I "put out the message" and you "received it", you were open, he says. Friends are always going to abandon you, he explains. But not the tribe.
He offers a bed at Balmoral House. Come for a weekend, he suggests. "You can work in the cafe," he says.
Three weekend stays is all it took before Mrs Ilich and her family moved into the tribe's farm.
"We unknowingly put ourselves in the process of recruitment," she recalls. "It's called love-bombing — they shower you with love and affection and make you feel like family."
She added: "We didn't know what hit us. We fell in love with them. They kind of rewrite your past for you and you start thinking about your past in a dark light. They started making me look at my life like my family is trying to control me. They try to separate you from each other."
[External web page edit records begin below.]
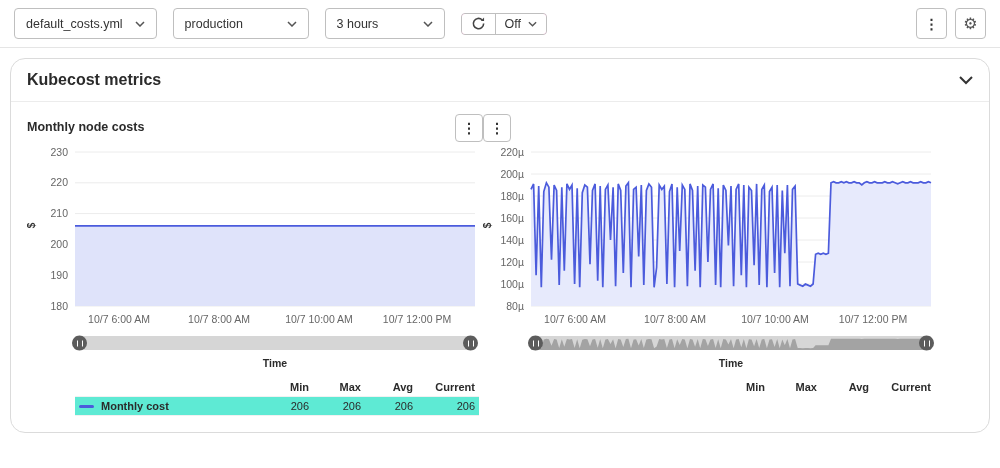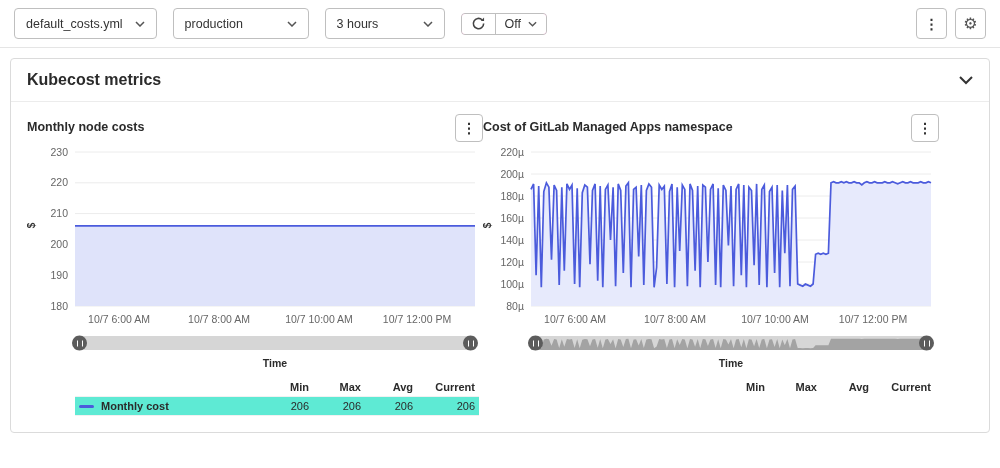--- a/index.html
+++ b/index.html
@@ -21,7 +21,7 @@
   .glyph-gear{font-size:16px;color:#555;line-height:1}
 
   
-  .panel{margin:10px;border:1px solid #dbdbdb;border-radius:4px;background:#fff}
+  .panel{margin:10px;border:1px solid #dbdbdb;border-radius:15px;background:#fff}
   .panel-header{display:flex;align-items:center;justify-content:space-between;padding:12px 16px;border-bottom:1px solid #ececec;cursor:pointer}
   .panel-title{font-size:16px;font-weight:bold;color:#2b2b2b}
 

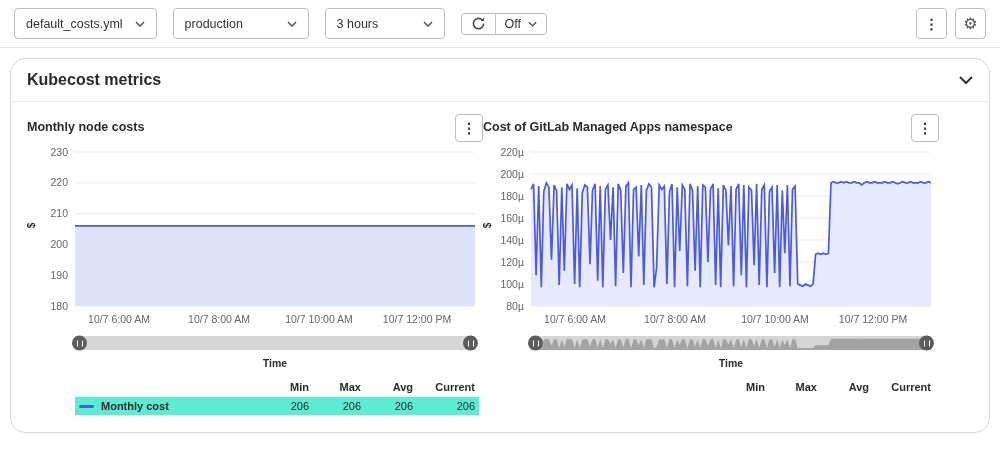--- a/index.html
+++ b/index.html
@@ -168,7 +168,6 @@
 
     <article class="chart">
       <div class="chart-header">
-        <h3 class="chart-title">Cost of GitLab Managed Apps namespace</h3>
         <button class="icon-btn kebab-btn">
           <span class="glyph-kebab">⋮</span>
         </button>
While Cult Consulting Australia's Raphael Aron does not classify specific groups as cults, he says clients are "very quick to point out the cult-like characteristics" of the Twelve Tribes, which include shunning family members who leave the group.
At a long communal dinner table, the intense man from the deli happily tells his story while picking at a plate of stewed beef, vegetables and noodles. He asks about family relationships, living situations and car possession.
Specific questions about how the tribe works draw vague answers from him. When external criticism is brought up, he changes topic.
The circle is spinning and the stomping resumes while a girl blows softly into a recorder. A young woman brings over a mug of warm liquid. She stares blankly when thanked.
"Look around!" the man says. "Does this look like a cult?"